This summer I have been reading a lot about the design process in preparation for my new fall seminar--Entrepreneurship, Design and Thinking. One criticism of the design process and design thinking that I read critiqued the process because it did not produce "creative" ideas. My immediate reaction was that no process produces creative ideas and many of the notable developers of business processes, such as Michael Porter and Alexander Osterwalder, never discuss the best way to think to utilize their process. Further thought lead me to investigate how one should think to produce original ideas.
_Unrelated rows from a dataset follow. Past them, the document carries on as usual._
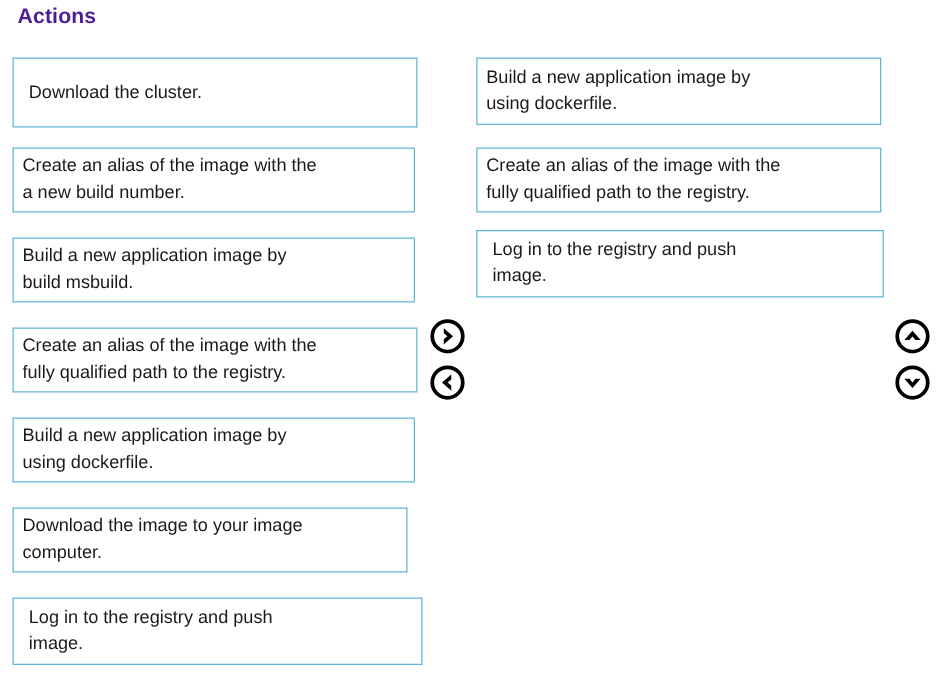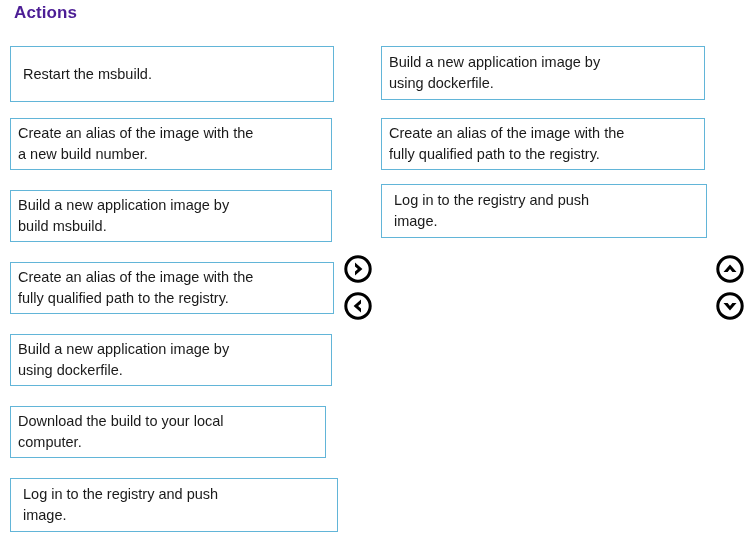--- a/index.html
+++ b/index.html
@@ -67,7 +67,7 @@
 
   <div id="actions-list">
       <div class="item-box pad-extra" style="left: 10px; top: 46px; width: 324px; height: 56px;">
-        <span class="line">Restart the msbuild.</span>
+        <span class="line">Download the cluster.</span>
       </div>
       <div class="item-box" style="left: 10px; top: 118px; width: 322px; height: 52px;">
         <span class="line">Create an alias of the image with the</span>

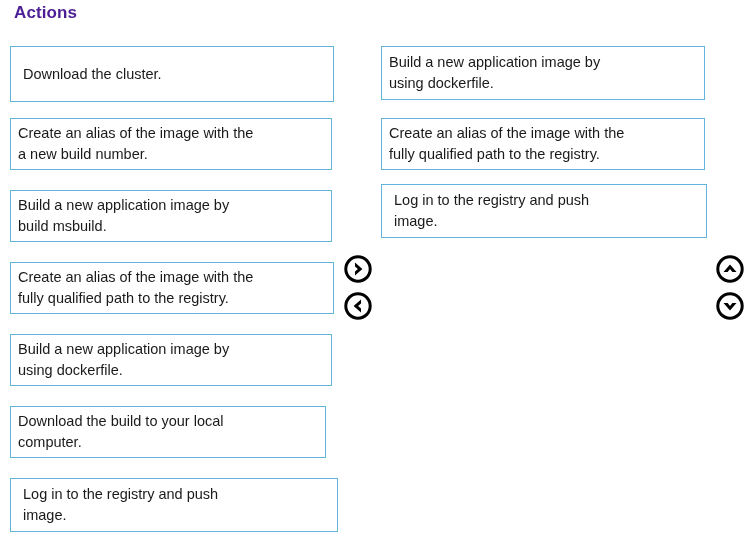--- a/index.html
+++ b/index.html
@@ -86,7 +86,7 @@
         <span class="line">using dockerfile.</span>
       </div>
       <div class="item-box" style="left: 10px; top: 406px; width: 316px; height: 52px;">
-        <span class="line">Download the build to your local</span>
+        <span class="line">Download the image to your image</span>
         <span class="line">computer.</span>
       </div>
       <div class="item-box pad-extra" style="left: 10px; top: 478px; width: 328px; height: 54px;">

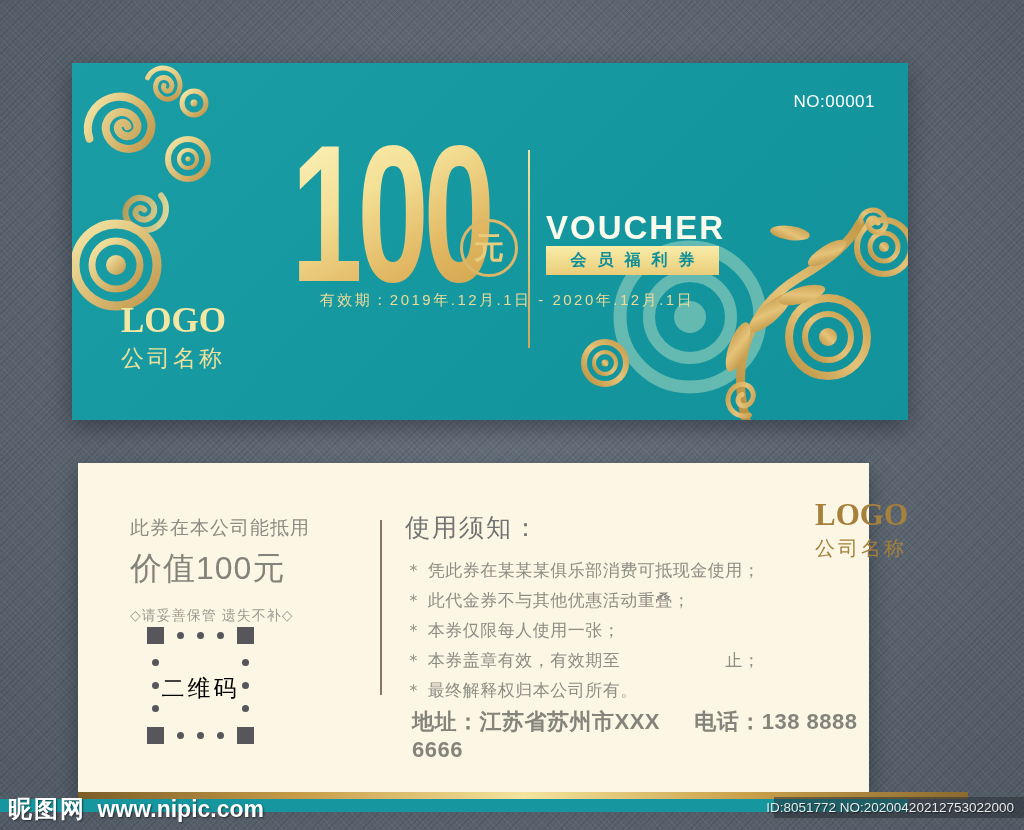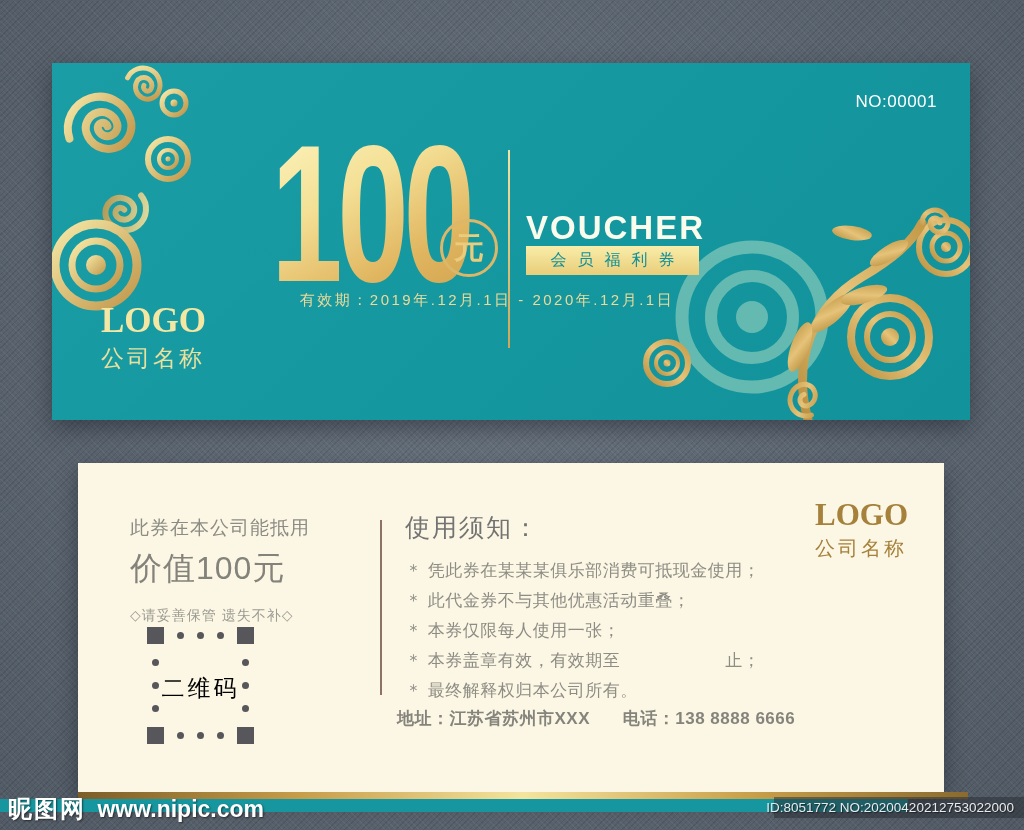--- a/index.html
+++ b/index.html
@@ -17,7 +17,7 @@
 
   
   .voucher {
-    position:absolute; left:52px; top:63px; width:918px; height:357px;
+    position:absolute; left:72px; top:63px; width:836px; height:357px;
     background:linear-gradient(135deg,#1b9da6 0%,#1597a0 55%,#12929b 100%);
     box-shadow:0 8px 22px rgba(15,20,30,0.45);
     overflow:hidden;

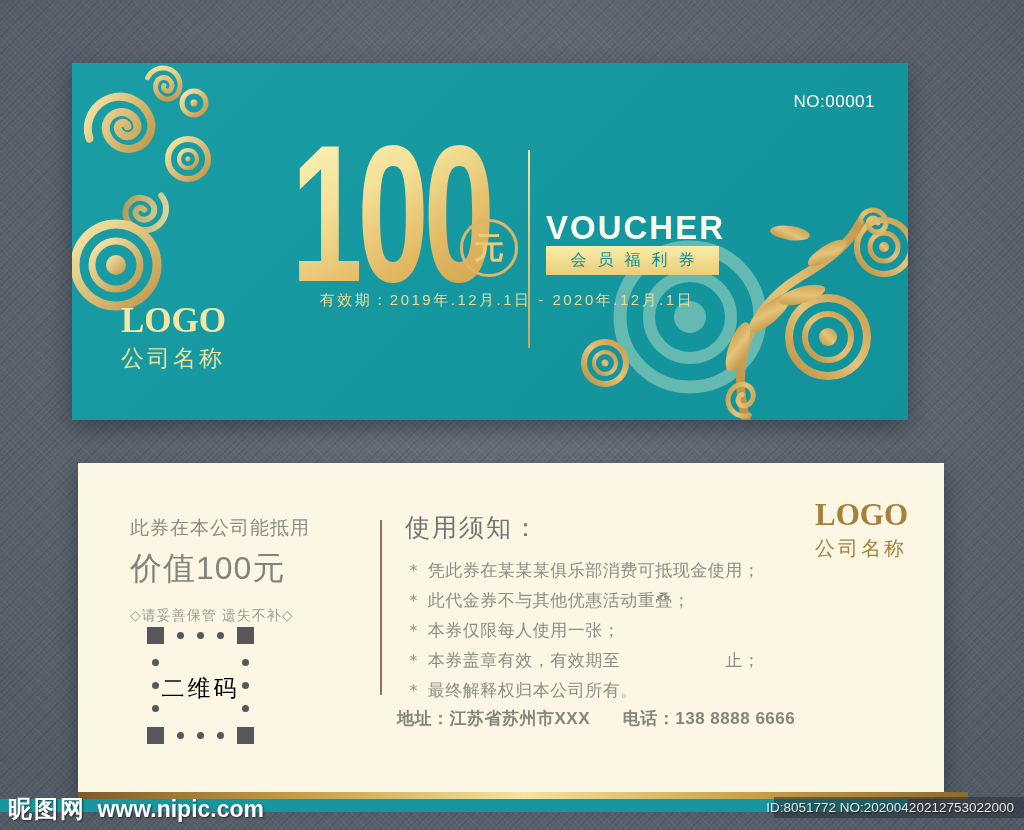--- a/index.html
+++ b/index.html
@@ -51,7 +51,7 @@
     position:absolute; left:474px; top:183px; width:173px; height:29px;
     background:linear-gradient(180deg,#f9eda9,#e9cd79);
     display:flex; align-items:center; justify-content:center;
-    font-size:16px; font-weight:normal; color:#0f8f99; letter-spacing:11px; text-indent:11px;
+    font-size:16px; font-weight:bold; color:#0f8f99; letter-spacing:11px; text-indent:11px;
   }
   .validity {
     position:absolute; left:219px; top:228px; width:432px; text-align:center;

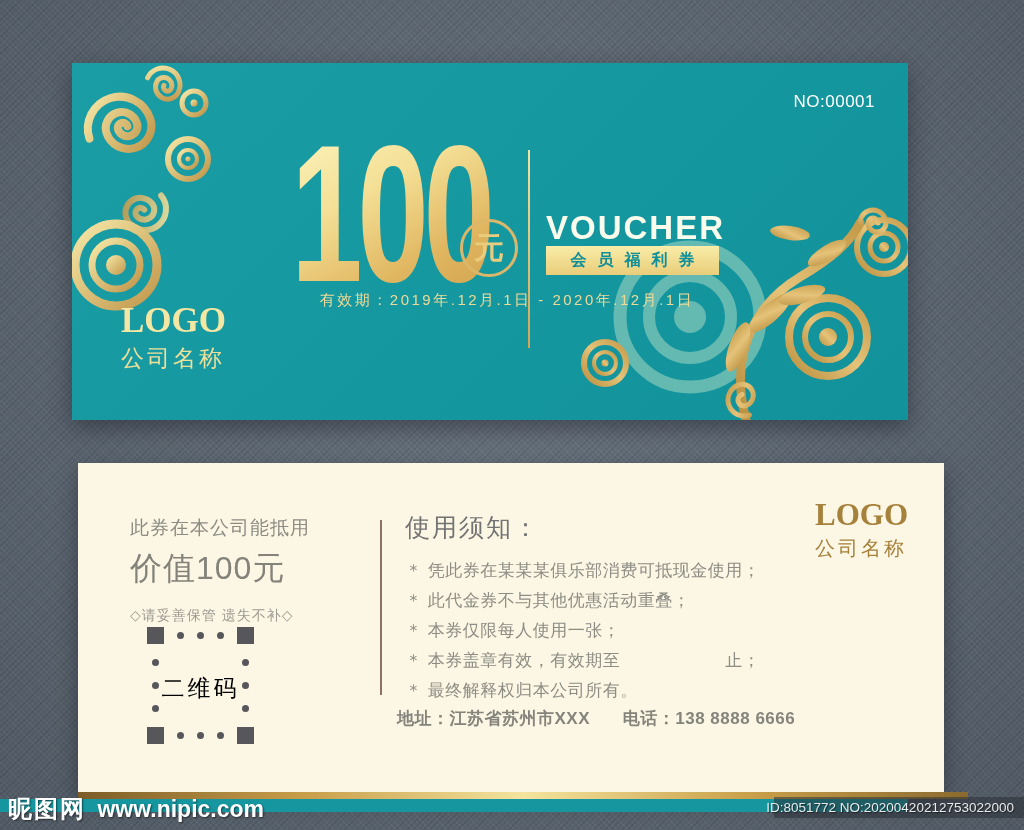--- a/index.html
+++ b/index.html
@@ -66,7 +66,7 @@
 
   
   .stub {
-    position:absolute; left:78px; top:463px; width:866px; height:329px;
+    position:absolute; left:78px; top:463px; width:791px; height:329px;
     background:#fcf7e4;
     box-shadow:0 8px 20px rgba(15,20,30,0.45);
   }

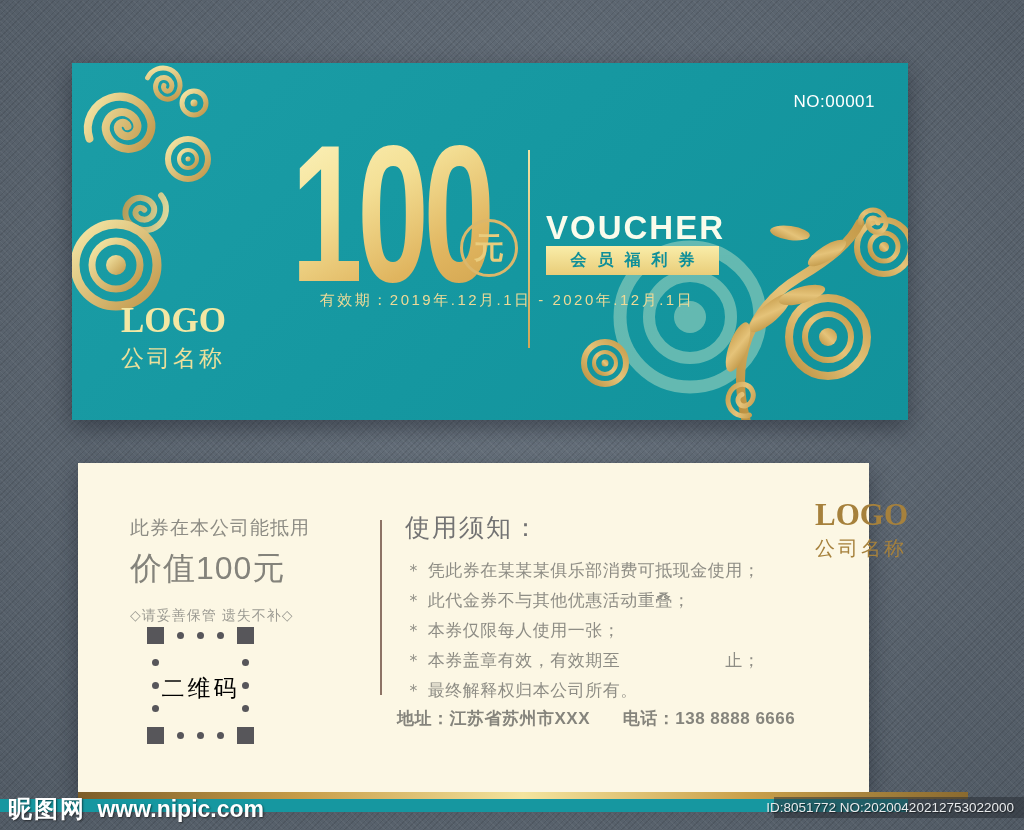--- a/index.html
+++ b/index.html
@@ -86,7 +86,7 @@
   .notice-title { font-size:25px; color:#737373; letter-spacing:2px; margin-bottom:12px; }
   .note-line { font-size:17px; color:#8e8d85; line-height:30px; letter-spacing:0.5px; }
 
-  .contact { position:absolute; left:319px; top:244px; font-size:17px; font-weight:bold; color:#85847c;text-align:right; }
+  .contact { position:absolute; left:334px; top:244px; font-size:22px; font-weight:bold; color:#85847c; }
   .contact span { margin-right:28px; letter-spacing:0.5px; }
 
   .s-logo { position:absolute; left:737px; top:36px; }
To better understand how to think better, I read four books:
- The Science of the Artificial by Herbert Simon
- The Emotion Machine by Marvin Minsky
- Strategic Intuition by William Duggan
- The Art of Design by School of Advanced Military Studies
Simon and Minsky write about thinking from the prospective of their early work in artificial intelligence. Simon is a Nobel Prize winner and Minsky is a legendary professor at MIT who founded their Artificial Intelligence Lab. Duggan's book is the easiest read and outlines a new way to think about strategy. The Art of Design is perhaps the most comprehensive book on thinking creatively and covers subjects like critical thinking in an easily understood way. All of these books are worth reading but if I had to pick one it would be The Art of Design. Go Army!
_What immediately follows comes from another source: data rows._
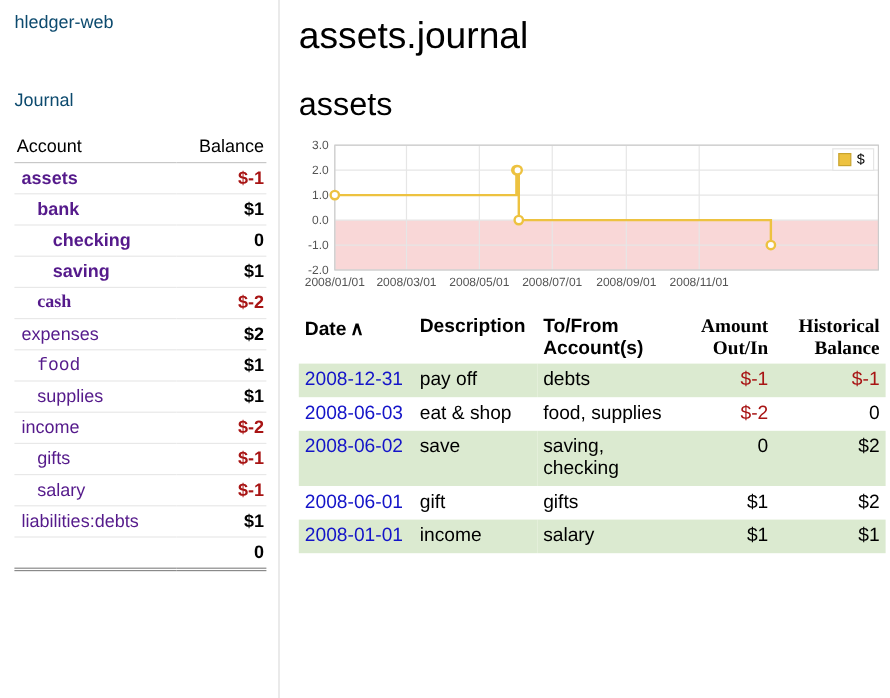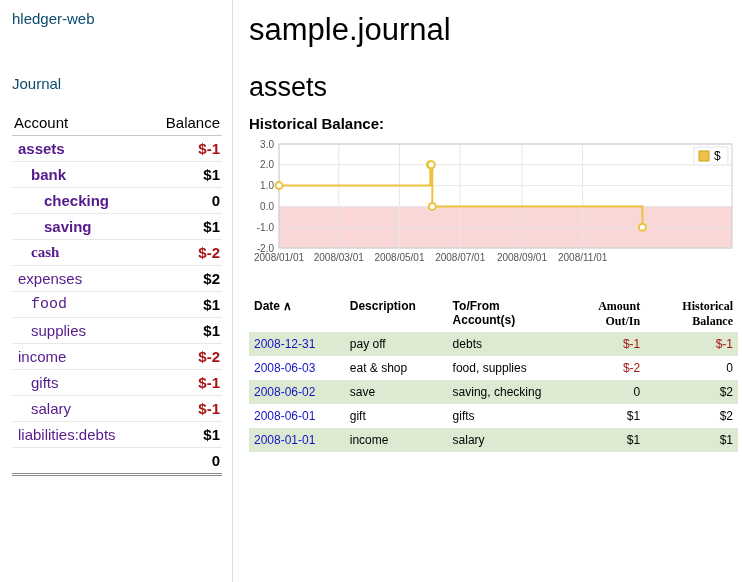--- a/index.html
+++ b/index.html
@@ -132,7 +132,7 @@
   </aside>
 
   <main class="main">
-    <h1 class="page-title">sample.journal</h1>
+    <h1 class="page-title">assets.journal</h1>
 
 
     <h2 class="account-heading">assets</h2>

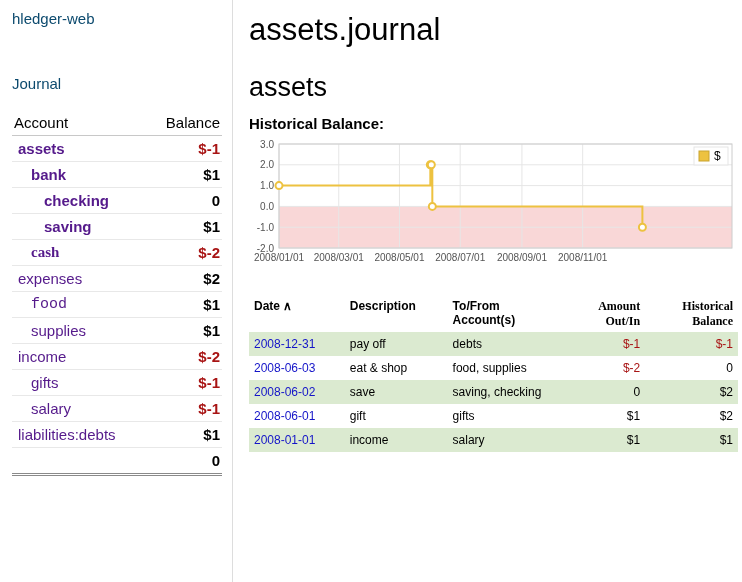--- a/index.html
+++ b/index.html
@@ -136,7 +136,6 @@
 
 
     <h2 class="account-heading">assets</h2>
-    <div class="chart-heading">Historical Balance:</div>
 
     <svg id="balance-chart" width="489" height="136" viewBox="0 0 489 136">
         <rect x="30" y="68.4" width="453" height="41.599999999999994" fill="#f9d7d7"></rect>

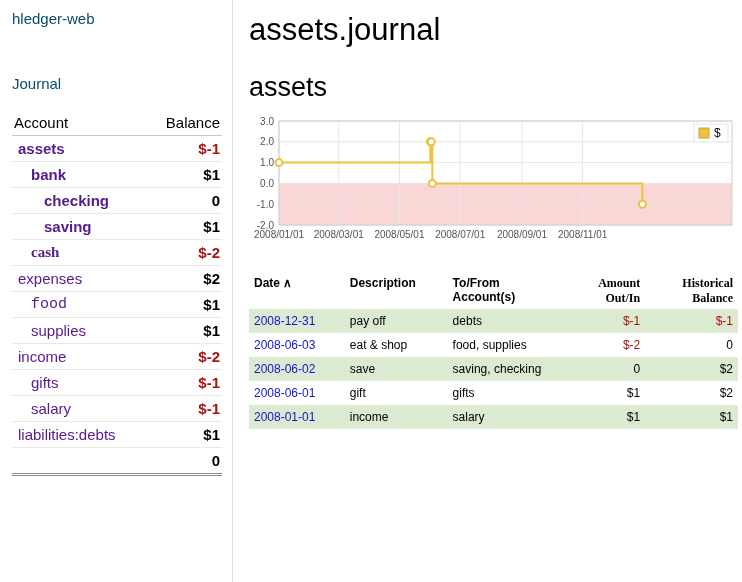--- a/index.html
+++ b/index.html
@@ -41,7 +41,7 @@
   .tick{font-size:10px;fill:#545454;font-family:"Liberation Sans",sans-serif;}
   .legend-text{font-size:12px;fill:#000;font-family:"Liberation Sans",sans-serif;}
 
-  .register{width:100%;border-collapse:collapse;margin-top:22px;font-size:12px;}
+  .register{width:100%;border-collapse:collapse;margin-top:10px;font-size:16px;}
   .register th{font-weight:bold;text-align:left;vertical-align:top;padding:3px 5px;}
   .register th.r{text-align:right;font-family:Liberation Serif, serif;}
   .register td{padding:5px 5px;vertical-align:top;}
The common themes in all the books to think better and more creatively include:
- Ask the right question--one cannot solve a problem well until one frames it properly. Remember Einstein's response to how to solve a life threatening problem in an hour, "spend 55 minutes on identifying the correct question and then 5 minutes on the solution".
- Question the key assumptions and "facts". Facts reflect the predjudice of the observer, which raises doubts about how accurate they are.
- Creativity is a process of discovery where previous experiences are put together in new ways.
- The ability to draw on experiences across multiple disciplines frequently produces the new idea. Simon won his Nobel Prize in economics but then investigated artificial intelligence and ended his career as a professor of psychology.
Underlying all of the writers' thoughts is the concept of humility. Both Simon and Minsky are acknowledged geniuses and the author [unkown] of the Art of Design is one of the best academic writers I have ever read. Yet they all caution against the danger of previous learning in favor of an approach that requires a problem to be addressed in a way that is free of assumption. Interesting to me, all the writers reference Buddhist thought, which perhaps explains their underlying belief in the importance of humility as the foundation for better thinking.
None of the four ideas above are original and their origins can probably all be traced back to Plato, Socrates and another hundred subsequent genius like thinkers. It is, however, noteworthy that so many geniuses have thought about and written on thinking and creativity and the conclusions are very similar.